Problem statement
Please reproduce, exactly and with nothing added, the line containing "- ☐ Create RabbitMQ user (don't use guest)" and every line after it to the end of the records.

== Segment start ==

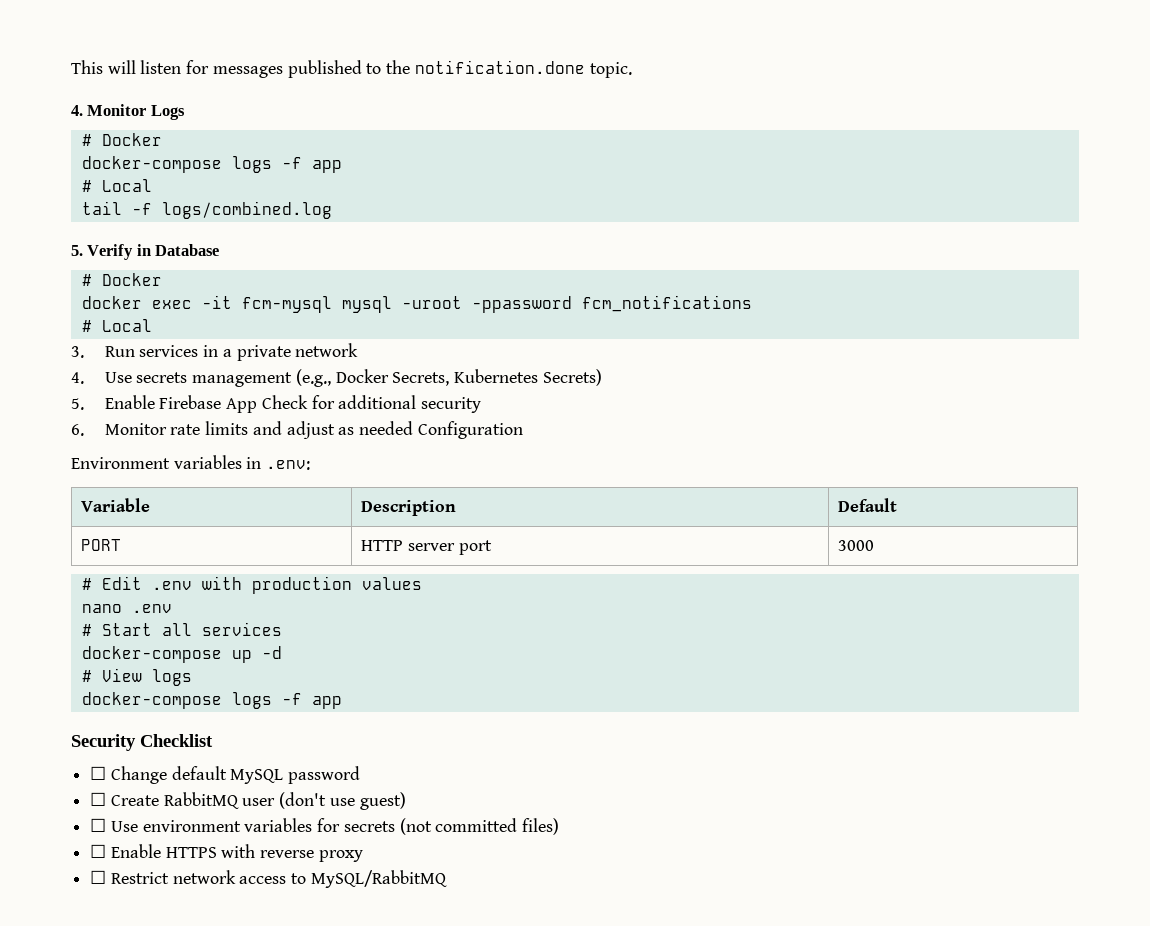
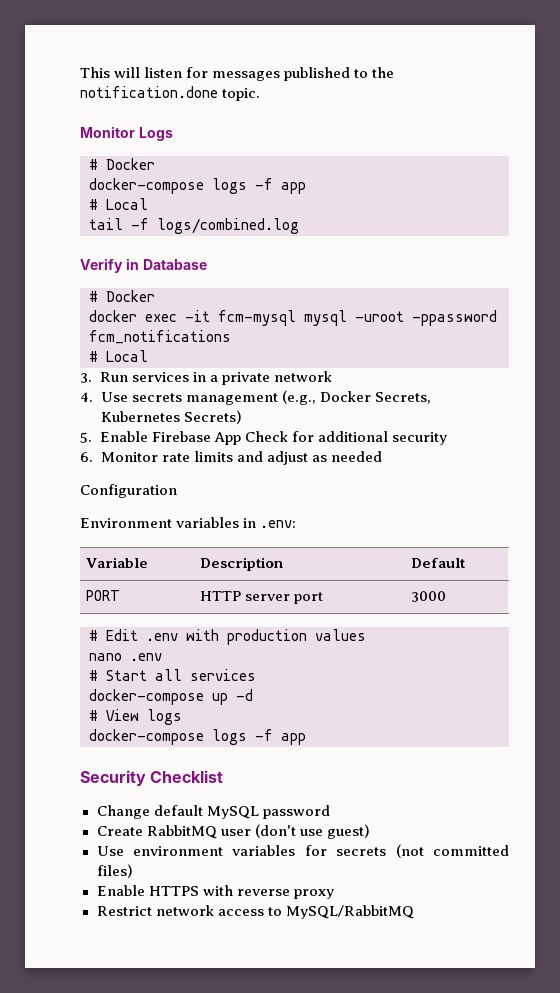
- 4. Monitor Logs
+ Monitor Logs
- 5. Verify in Database
+ Verify in Database
- 6. Monitor rate limits and adjust as needed Configuration
+ 6. Monitor rate limits and adjust as needed
+ Configuration
- ☐ Change default MySQL password
+ Change default MySQL password
- ☐ Create RabbitMQ user (don't use guest)
+ Create RabbitMQ user (don't use guest)
- ☐ Use environment variables for secrets (not committed files)
+ Use environment variables for secrets (not committed files)
- ☐ Enable HTTPS with reverse proxy
+ Enable HTTPS with reverse proxy
- ☐ Restrict network access to MySQL/RabbitMQ
+ Restrict network access to MySQL/RabbitMQ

== Segment end ==

Response area
- ☐ Create RabbitMQ user (don't use guest)
+ Create RabbitMQ user (don't use guest)
- ☐ Use environment variables for secrets (not committed files)
+ Use environment variables for secrets (not committed files)
- ☐ Enable HTTPS with reverse proxy
+ Enable HTTPS with reverse proxy
- ☐ Restrict network access to MySQL/RabbitMQ
+ Restrict network access to MySQL/RabbitMQ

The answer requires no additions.